◆ Task goal:
Word for word, set down the records and skip each picture.

◆ Supplied entries:
*****

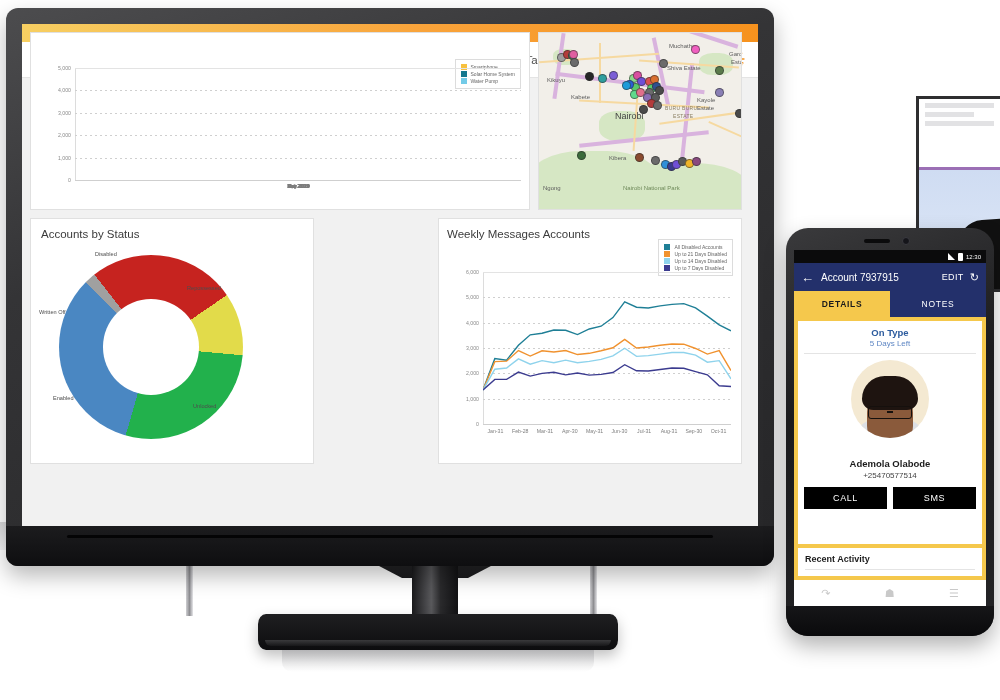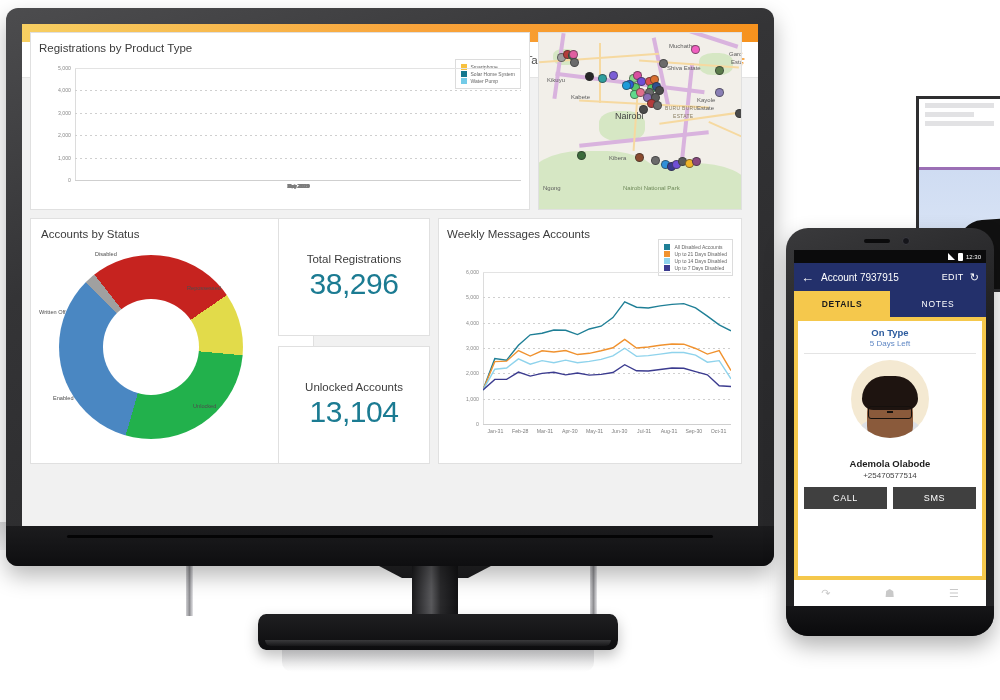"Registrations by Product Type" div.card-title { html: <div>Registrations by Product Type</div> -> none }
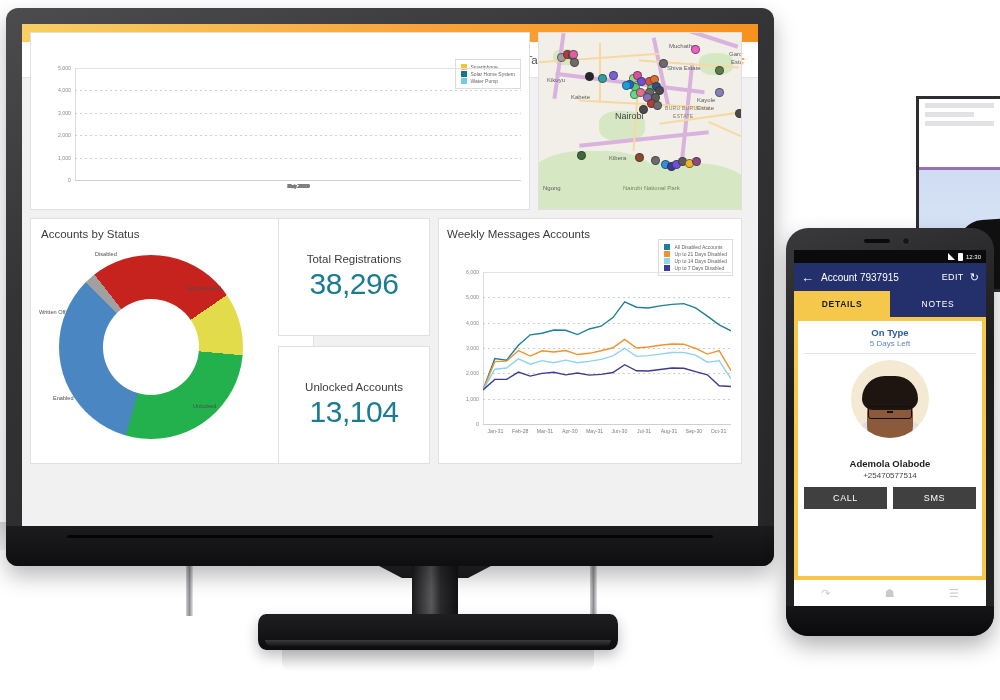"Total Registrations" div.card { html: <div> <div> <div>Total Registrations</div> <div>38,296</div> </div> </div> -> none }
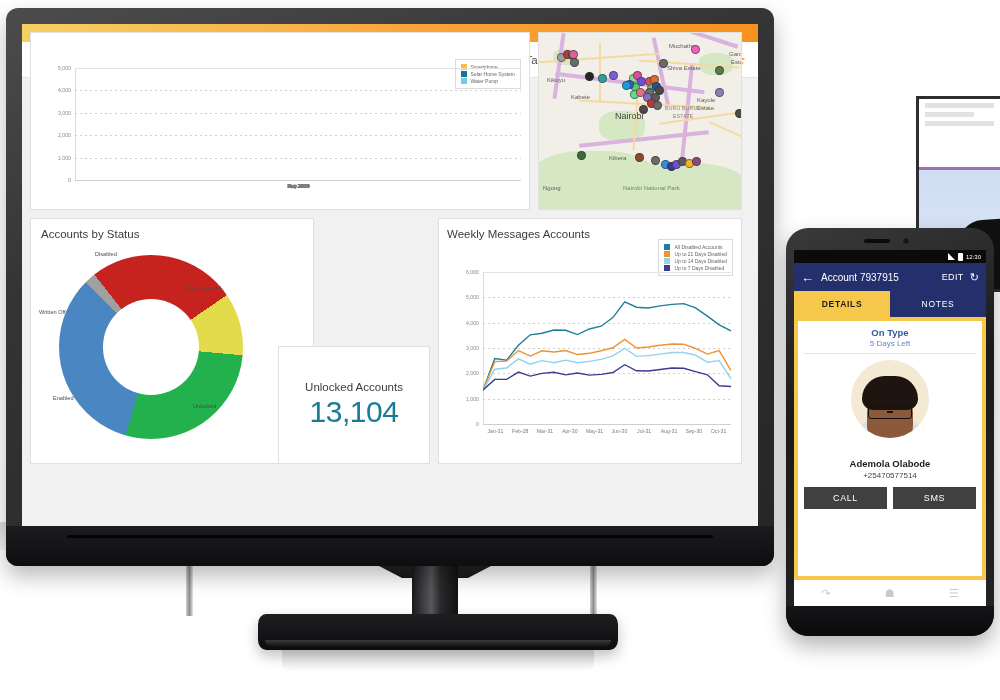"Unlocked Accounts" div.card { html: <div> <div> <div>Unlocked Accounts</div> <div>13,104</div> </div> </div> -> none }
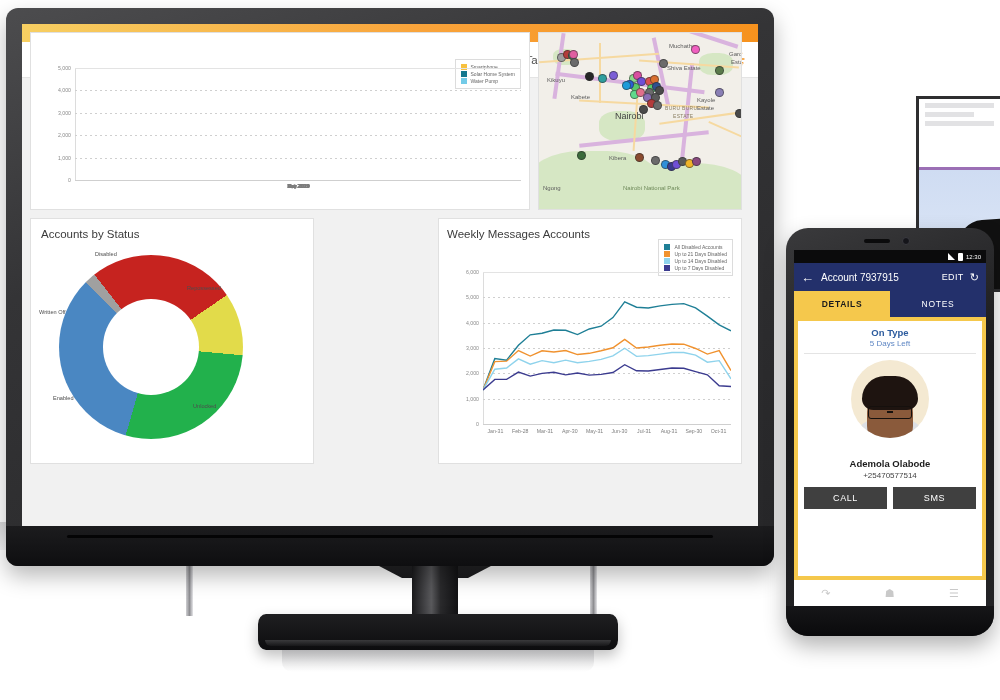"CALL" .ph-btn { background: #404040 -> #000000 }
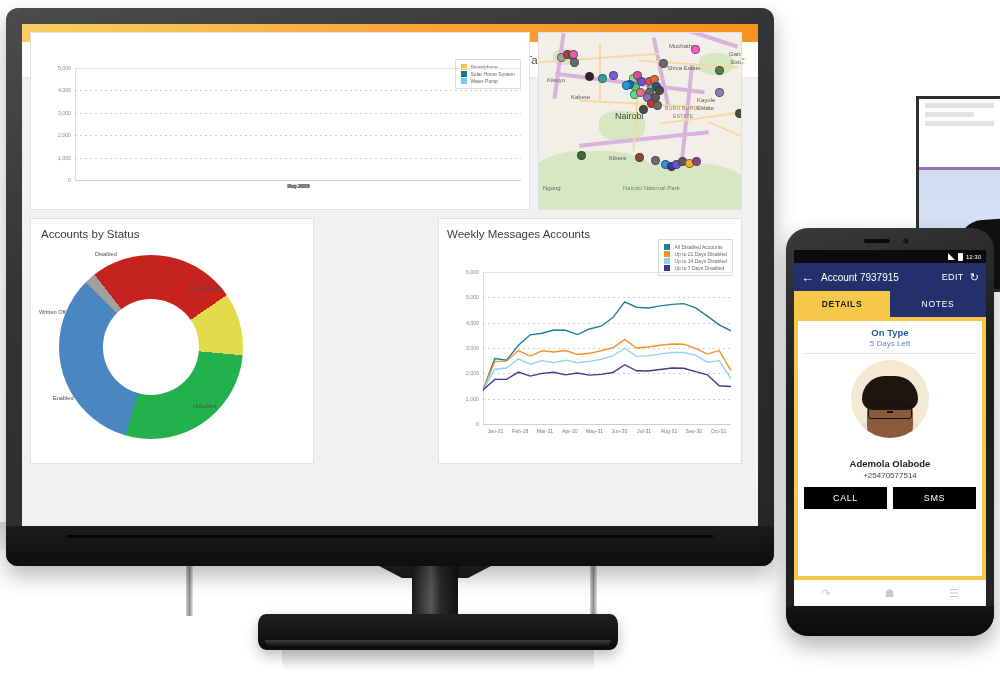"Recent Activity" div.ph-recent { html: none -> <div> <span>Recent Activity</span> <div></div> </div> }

*****

◆ Written solution:
"Registrations by Product Type" div.card-title { html: <div>Registrations by Product Type</div> -> none }
"Total Registrations" div.card { html: <div> <div> <div>Total Registrations</div> <div>38,296</div> </div> </div> -> none }
"Unlocked Accounts" div.card { html: <div> <div> <div>Unlocked Accounts</div> <div>13,104</div> </div> </div> -> none }
"CALL" .ph-btn { background: #404040 -> #000000 }
"Recent Activity" div.ph-recent { html: none -> <div> <span>Recent Activity</span> <div></div> </div> }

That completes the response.